[Action item] Your answer must be the records below, reproduced exactly.

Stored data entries
----------------------------------------

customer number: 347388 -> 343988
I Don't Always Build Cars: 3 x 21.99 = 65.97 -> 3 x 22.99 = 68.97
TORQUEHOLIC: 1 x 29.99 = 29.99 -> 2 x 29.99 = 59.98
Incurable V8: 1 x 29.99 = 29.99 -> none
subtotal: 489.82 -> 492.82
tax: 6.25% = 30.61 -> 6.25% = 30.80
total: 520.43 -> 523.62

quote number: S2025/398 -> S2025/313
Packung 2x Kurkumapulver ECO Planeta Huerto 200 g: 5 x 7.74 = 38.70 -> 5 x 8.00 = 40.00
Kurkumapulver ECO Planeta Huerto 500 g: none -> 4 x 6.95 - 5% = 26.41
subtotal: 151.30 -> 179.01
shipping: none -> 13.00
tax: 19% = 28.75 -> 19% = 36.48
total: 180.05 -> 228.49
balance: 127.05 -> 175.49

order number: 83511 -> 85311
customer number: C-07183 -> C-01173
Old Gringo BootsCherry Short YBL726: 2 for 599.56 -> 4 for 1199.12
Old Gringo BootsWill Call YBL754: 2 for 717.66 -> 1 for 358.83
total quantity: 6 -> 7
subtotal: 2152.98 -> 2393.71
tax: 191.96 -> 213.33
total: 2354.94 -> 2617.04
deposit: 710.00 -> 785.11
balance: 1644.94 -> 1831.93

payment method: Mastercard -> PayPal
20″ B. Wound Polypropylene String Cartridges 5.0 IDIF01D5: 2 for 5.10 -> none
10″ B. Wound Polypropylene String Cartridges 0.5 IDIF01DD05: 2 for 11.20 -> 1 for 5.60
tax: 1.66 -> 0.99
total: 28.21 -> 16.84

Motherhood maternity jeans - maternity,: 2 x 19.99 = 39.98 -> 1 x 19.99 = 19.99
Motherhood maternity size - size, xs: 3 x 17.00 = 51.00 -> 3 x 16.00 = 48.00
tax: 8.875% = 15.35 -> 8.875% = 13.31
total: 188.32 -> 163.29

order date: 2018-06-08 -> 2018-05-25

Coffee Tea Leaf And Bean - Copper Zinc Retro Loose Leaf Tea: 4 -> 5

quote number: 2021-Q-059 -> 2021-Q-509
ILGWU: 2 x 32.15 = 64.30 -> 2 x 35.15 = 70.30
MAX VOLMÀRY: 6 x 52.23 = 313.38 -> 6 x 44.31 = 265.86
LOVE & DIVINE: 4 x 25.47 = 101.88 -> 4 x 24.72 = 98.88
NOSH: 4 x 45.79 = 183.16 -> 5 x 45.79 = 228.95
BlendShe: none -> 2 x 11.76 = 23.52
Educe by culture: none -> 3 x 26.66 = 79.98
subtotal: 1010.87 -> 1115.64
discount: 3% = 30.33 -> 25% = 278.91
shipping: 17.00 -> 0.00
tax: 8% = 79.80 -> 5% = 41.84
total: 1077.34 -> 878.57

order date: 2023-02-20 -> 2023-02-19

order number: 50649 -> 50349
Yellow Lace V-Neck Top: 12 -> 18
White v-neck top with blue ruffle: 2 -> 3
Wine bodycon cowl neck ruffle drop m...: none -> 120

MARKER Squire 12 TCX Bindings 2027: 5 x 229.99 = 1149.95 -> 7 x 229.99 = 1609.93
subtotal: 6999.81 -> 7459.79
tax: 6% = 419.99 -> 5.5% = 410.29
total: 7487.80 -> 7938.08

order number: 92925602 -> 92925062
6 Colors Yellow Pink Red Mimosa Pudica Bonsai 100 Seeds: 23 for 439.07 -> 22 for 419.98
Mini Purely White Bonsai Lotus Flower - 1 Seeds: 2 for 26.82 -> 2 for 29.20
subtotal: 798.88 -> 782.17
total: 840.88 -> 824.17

----------------------------------------

[Response to the task]
customer number: 347388 -> 343988
I Don't Always Build Cars: 3 x 21.99 = 65.97 -> 3 x 22.99 = 68.97
TORQUEHOLIC: 1 x 29.99 = 29.99 -> 2 x 29.99 = 59.98
Incurable V8: 1 x 29.99 = 29.99 -> none
subtotal: 489.82 -> 492.82
tax: 6.25% = 30.61 -> 6.25% = 30.80
total: 520.43 -> 523.62

quote number: S2025/398 -> S2025/313
Packung 2x Kurkumapulver ECO Planeta Huerto 200 g: 5 x 7.74 = 38.70 -> 5 x 8.00 = 40.00
Kurkumapulver ECO Planeta Huerto 500 g: none -> 4 x 6.95 - 5% = 26.41
subtotal: 151.30 -> 179.01
shipping: none -> 13.00
tax: 19% = 28.75 -> 19% = 36.48
total: 180.05 -> 228.49
balance: 127.05 -> 175.49

order number: 83511 -> 85311
customer number: C-07183 -> C-01173
Old Gringo BootsCherry Short YBL726: 2 for 599.56 -> 4 for 1199.12
Old Gringo BootsWill Call YBL754: 2 for 717.66 -> 1 for 358.83
total quantity: 6 -> 7
subtotal: 2152.98 -> 2393.71
tax: 191.96 -> 213.33
total: 2354.94 -> 2617.04
deposit: 710.00 -> 785.11
balance: 1644.94 -> 1831.93

payment method: Mastercard -> PayPal
20″ B. Wound Polypropylene String Cartridges 5.0 IDIF01D5: 2 for 5.10 -> none
10″ B. Wound Polypropylene String Cartridges 0.5 IDIF01DD05: 2 for 11.20 -> 1 for 5.60
tax: 1.66 -> 0.99
total: 28.21 -> 16.84

Motherhood maternity jeans - maternity,: 2 x 19.99 = 39.98 -> 1 x 19.99 = 19.99
Motherhood maternity size - size, xs: 3 x 17.00 = 51.00 -> 3 x 16.00 = 48.00
tax: 8.875% = 15.35 -> 8.875% = 13.31
total: 188.32 -> 163.29

order date: 2018-06-08 -> 2018-05-25

Coffee Tea Leaf And Bean - Copper Zinc Retro Loose Leaf Tea: 4 -> 5

quote number: 2021-Q-059 -> 2021-Q-509
ILGWU: 2 x 32.15 = 64.30 -> 2 x 35.15 = 70.30
MAX VOLMÀRY: 6 x 52.23 = 313.38 -> 6 x 44.31 = 265.86
LOVE & DIVINE: 4 x 25.47 = 101.88 -> 4 x 24.72 = 98.88
NOSH: 4 x 45.79 = 183.16 -> 5 x 45.79 = 228.95
BlendShe: none -> 2 x 11.76 = 23.52
Educe by culture: none -> 3 x 26.66 = 79.98
subtotal: 1010.87 -> 1115.64
discount: 3% = 30.33 -> 25% = 278.91
shipping: 17.00 -> 0.00
tax: 8% = 79.80 -> 5% = 41.84
total: 1077.34 -> 878.57

order date: 2023-02-20 -> 2023-02-19

order number: 50649 -> 50349
Yellow Lace V-Neck Top: 12 -> 18
White v-neck top with blue ruffle: 2 -> 3
Wine bodycon cowl neck ruffle drop m...: none -> 120

MARKER Squire 12 TCX Bindings 2027: 5 x 229.99 = 1149.95 -> 7 x 229.99 = 1609.93
subtotal: 6999.81 -> 7459.79
tax: 6% = 419.99 -> 5.5% = 410.29
total: 7487.80 -> 7938.08

order number: 92925602 -> 92925062
6 Colors Yellow Pink Red Mimosa Pudica Bonsai 100 Seeds: 23 for 439.07 -> 22 for 419.98
Mini Purely White Bonsai Lotus Flower - 1 Seeds: 2 for 26.82 -> 2 for 29.20
subtotal: 798.88 -> 782.17
total: 840.88 -> 824.17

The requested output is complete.